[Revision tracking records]
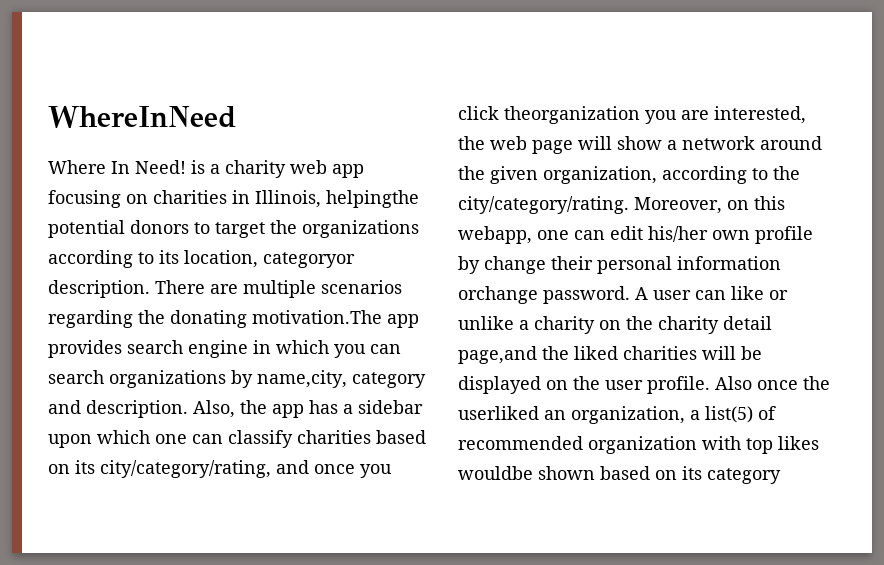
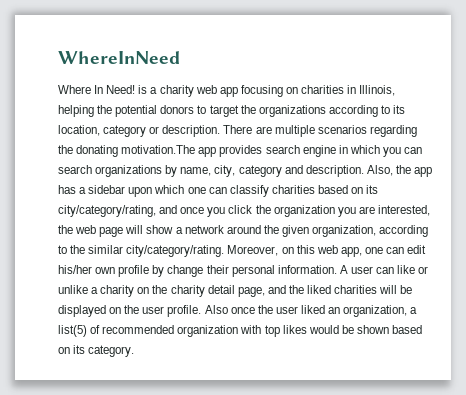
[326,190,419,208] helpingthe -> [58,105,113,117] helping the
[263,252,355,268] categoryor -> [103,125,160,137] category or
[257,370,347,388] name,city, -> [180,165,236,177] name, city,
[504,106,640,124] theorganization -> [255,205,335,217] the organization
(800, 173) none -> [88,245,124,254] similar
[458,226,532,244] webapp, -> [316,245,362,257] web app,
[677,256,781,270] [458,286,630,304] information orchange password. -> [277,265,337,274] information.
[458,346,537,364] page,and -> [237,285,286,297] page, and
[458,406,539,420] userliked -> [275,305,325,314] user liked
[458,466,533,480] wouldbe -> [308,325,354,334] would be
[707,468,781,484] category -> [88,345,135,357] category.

■ Assigned task ■
The reply should be nothing but the number of lines in the entries that include "category".

■ Solution to the exercise ■
2